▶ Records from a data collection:
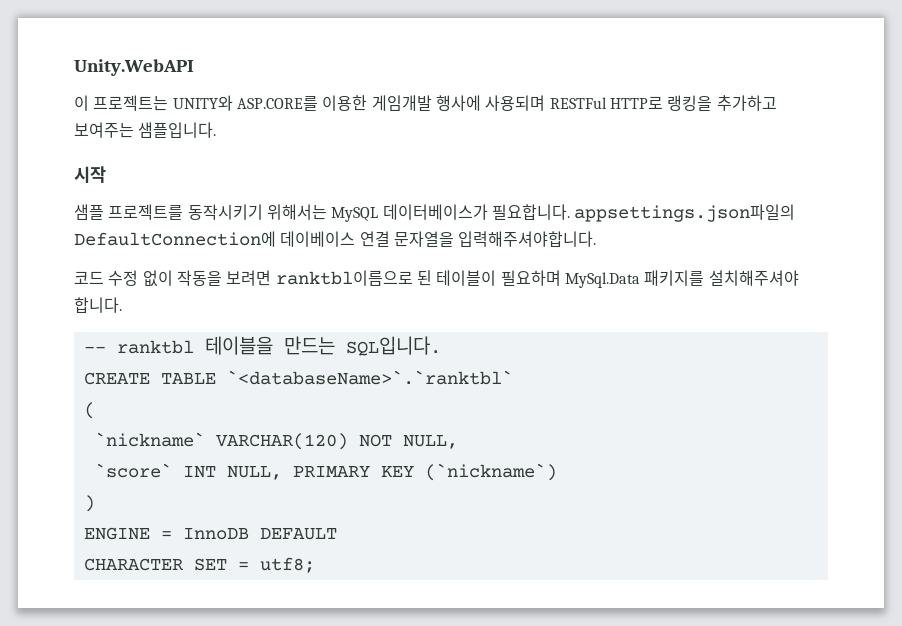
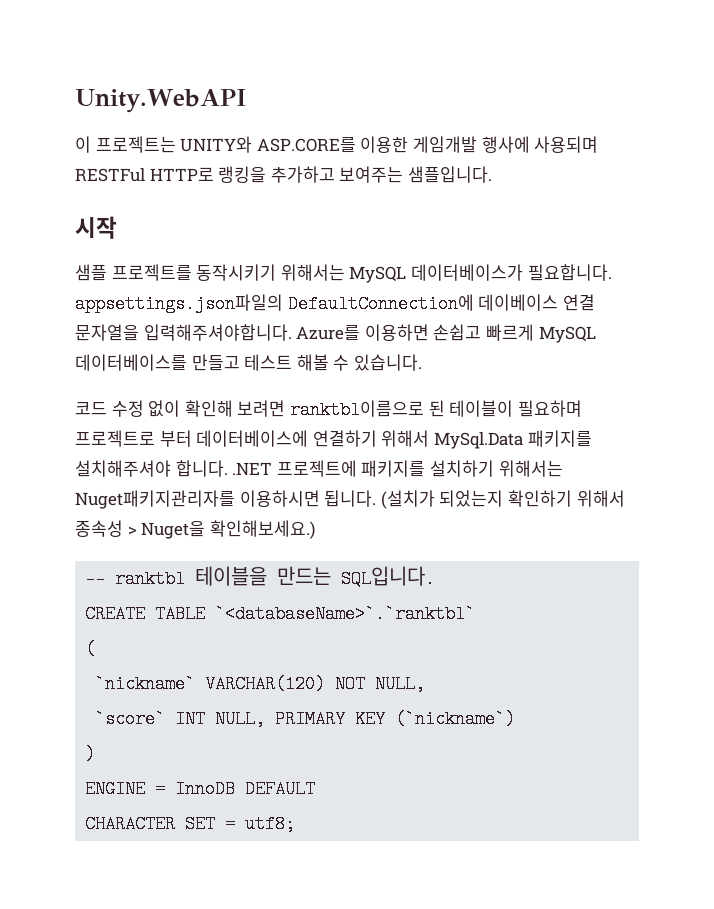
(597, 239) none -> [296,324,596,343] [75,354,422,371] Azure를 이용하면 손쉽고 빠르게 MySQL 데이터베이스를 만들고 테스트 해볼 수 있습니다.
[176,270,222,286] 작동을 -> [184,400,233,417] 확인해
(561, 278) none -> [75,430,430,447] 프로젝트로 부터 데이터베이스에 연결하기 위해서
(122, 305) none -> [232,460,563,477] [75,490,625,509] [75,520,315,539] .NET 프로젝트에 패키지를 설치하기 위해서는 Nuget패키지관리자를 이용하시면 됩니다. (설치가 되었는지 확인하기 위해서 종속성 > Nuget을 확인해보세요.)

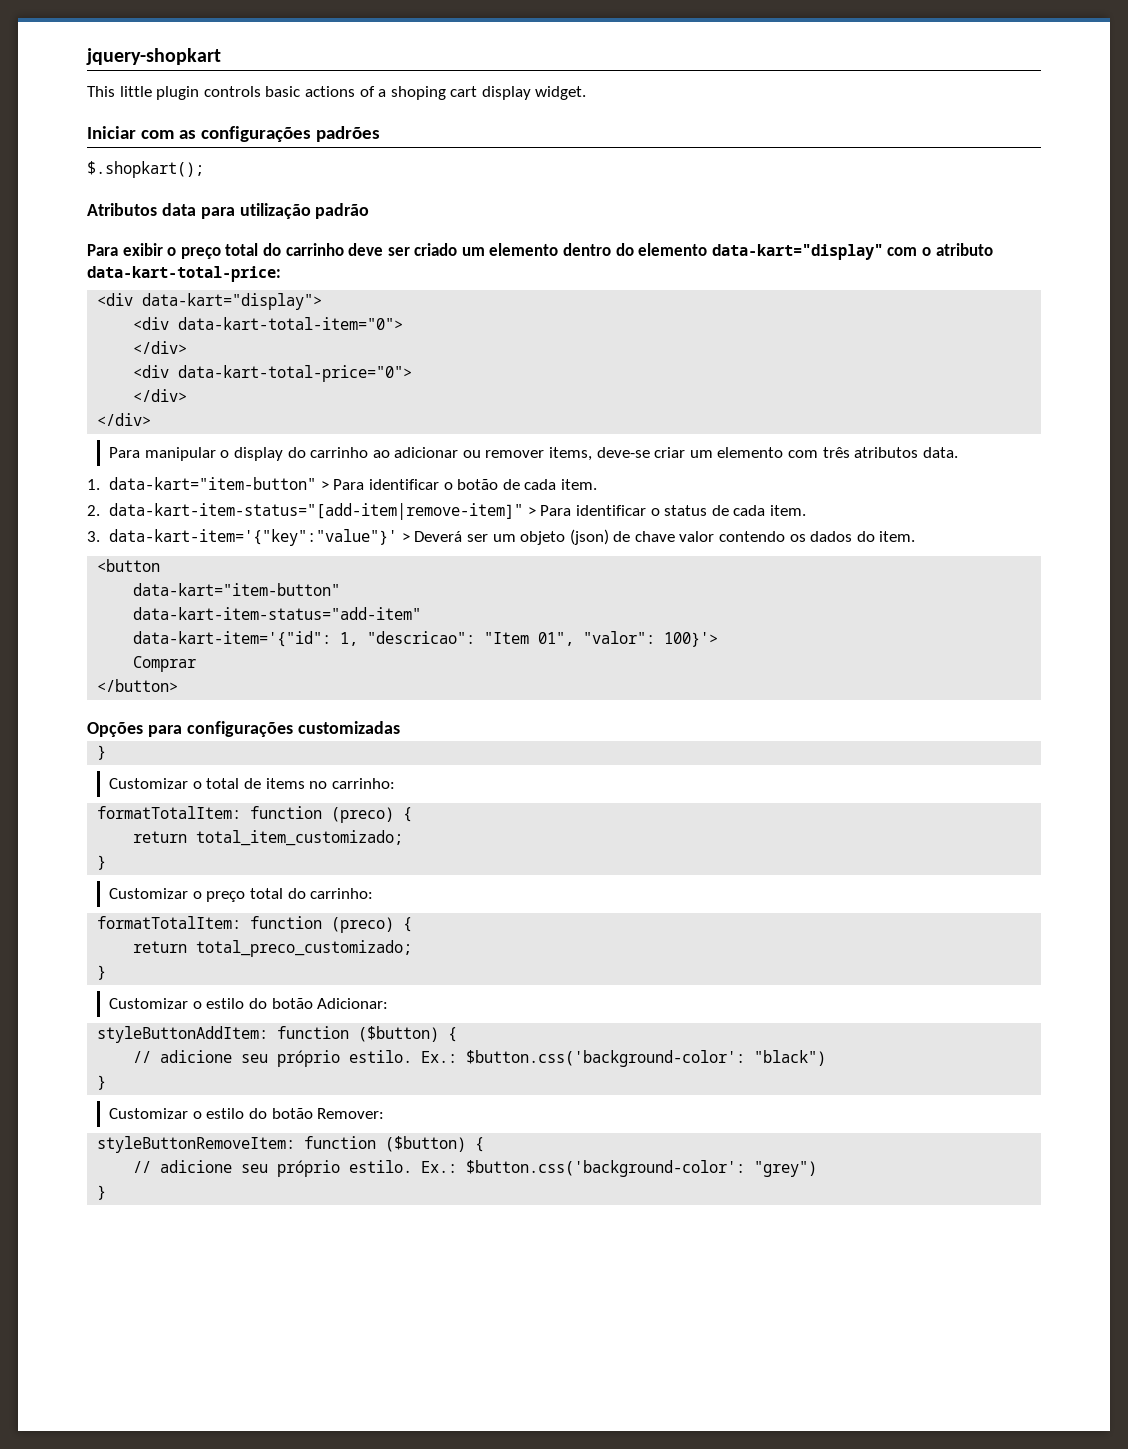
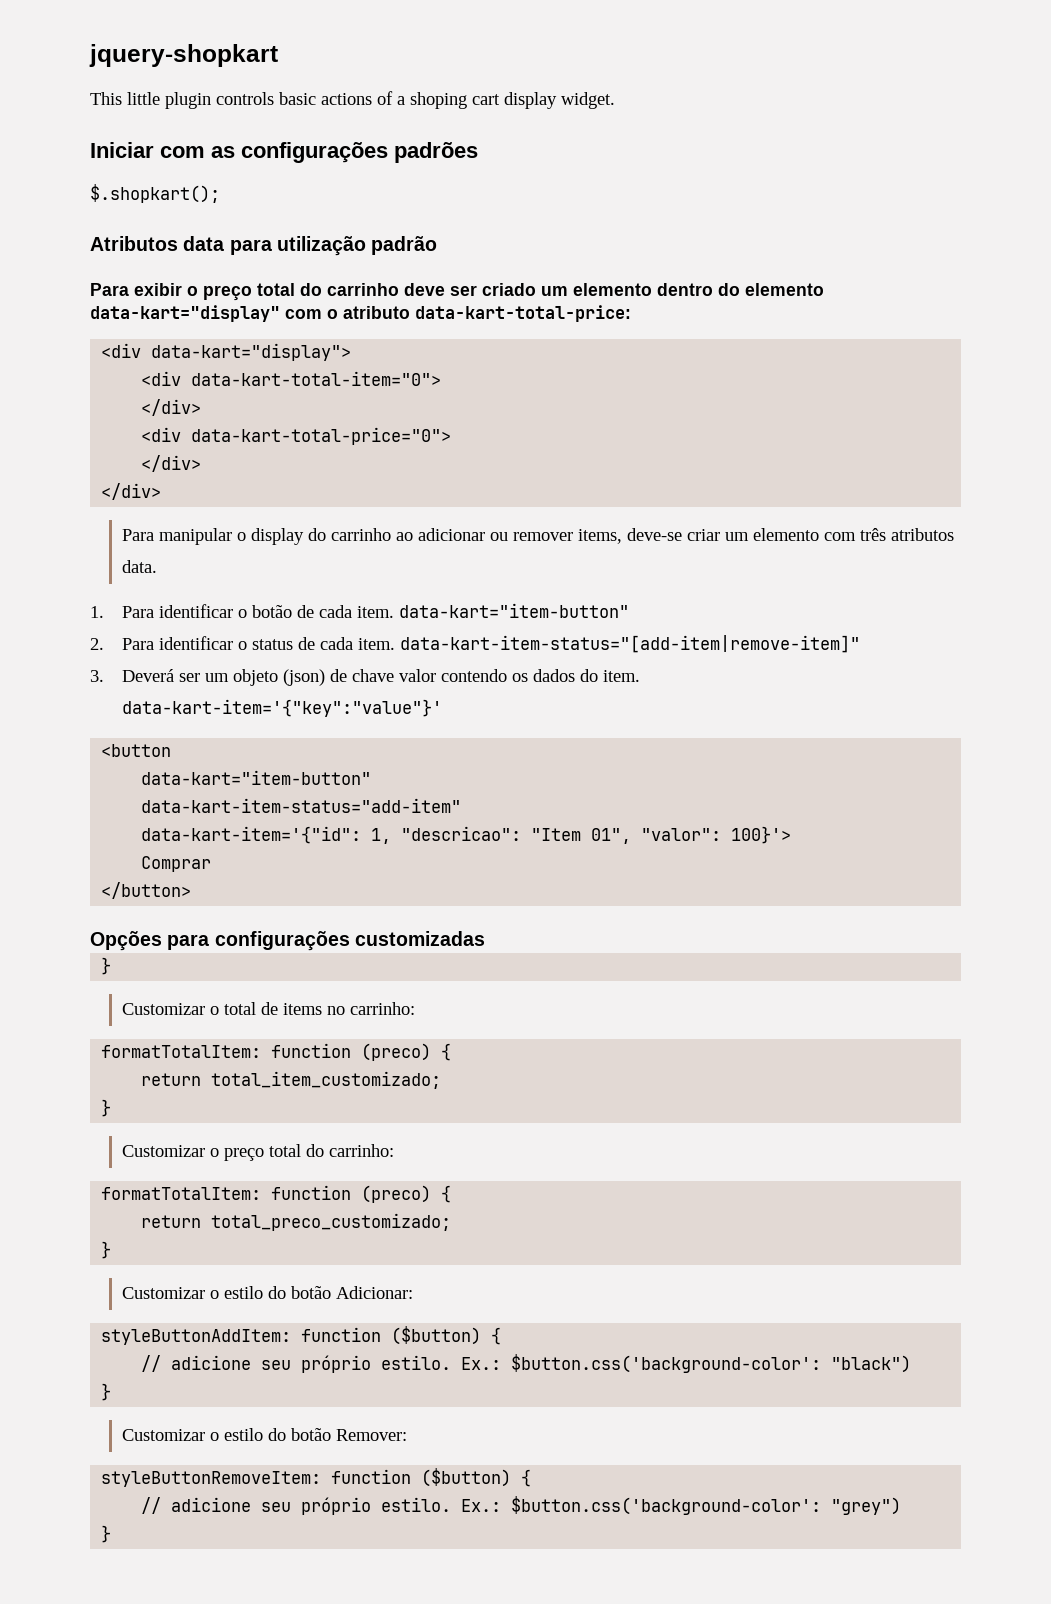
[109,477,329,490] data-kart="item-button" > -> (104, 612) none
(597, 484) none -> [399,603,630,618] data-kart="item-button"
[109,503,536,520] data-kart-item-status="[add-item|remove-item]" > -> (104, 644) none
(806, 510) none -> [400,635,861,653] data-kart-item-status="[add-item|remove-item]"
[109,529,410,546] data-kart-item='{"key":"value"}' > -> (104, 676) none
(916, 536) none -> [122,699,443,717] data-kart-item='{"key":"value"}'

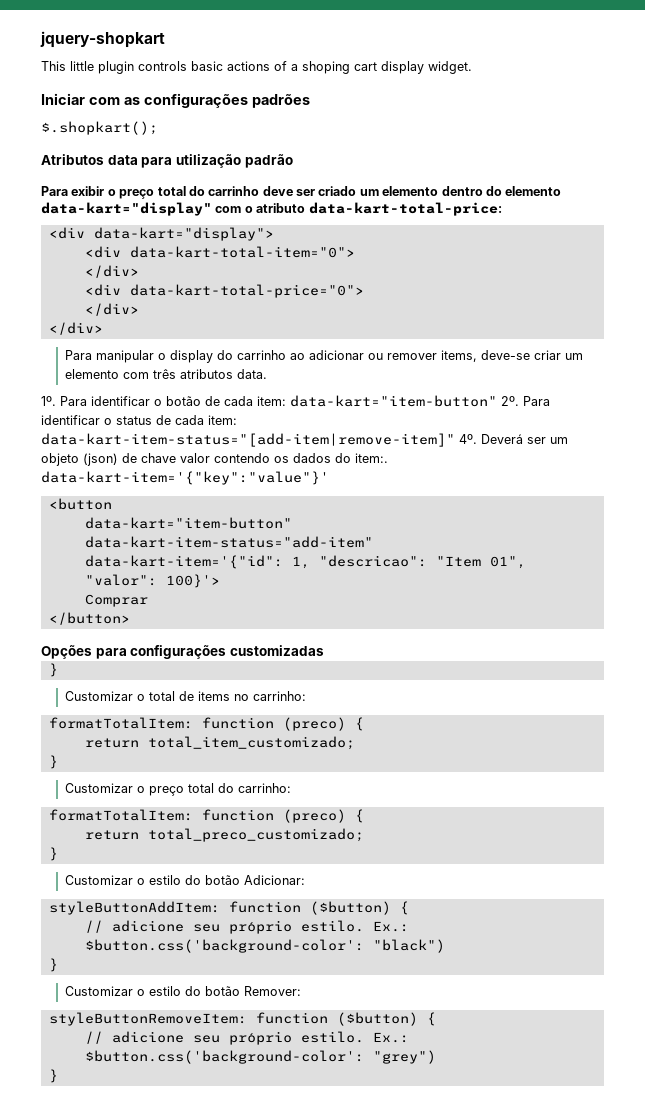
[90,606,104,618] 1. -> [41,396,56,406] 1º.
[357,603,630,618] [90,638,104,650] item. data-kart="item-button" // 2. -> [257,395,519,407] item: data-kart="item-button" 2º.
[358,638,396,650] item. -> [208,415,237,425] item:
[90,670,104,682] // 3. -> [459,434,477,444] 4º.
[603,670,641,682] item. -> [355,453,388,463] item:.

▶ WHAT YOU WILL DO:
If a line above contains the word "button", list it.

▶ EXERCISE ANSWER:
[109,477,329,490] data-kart="item-button" > -> (104, 612) none
(597, 484) none -> [399,603,630,618] data-kart="item-button"
[357,603,630,618] [90,638,104,650] item. data-kart="item-button" // 2. -> [257,395,519,407] item: data-kart="item-button" 2º.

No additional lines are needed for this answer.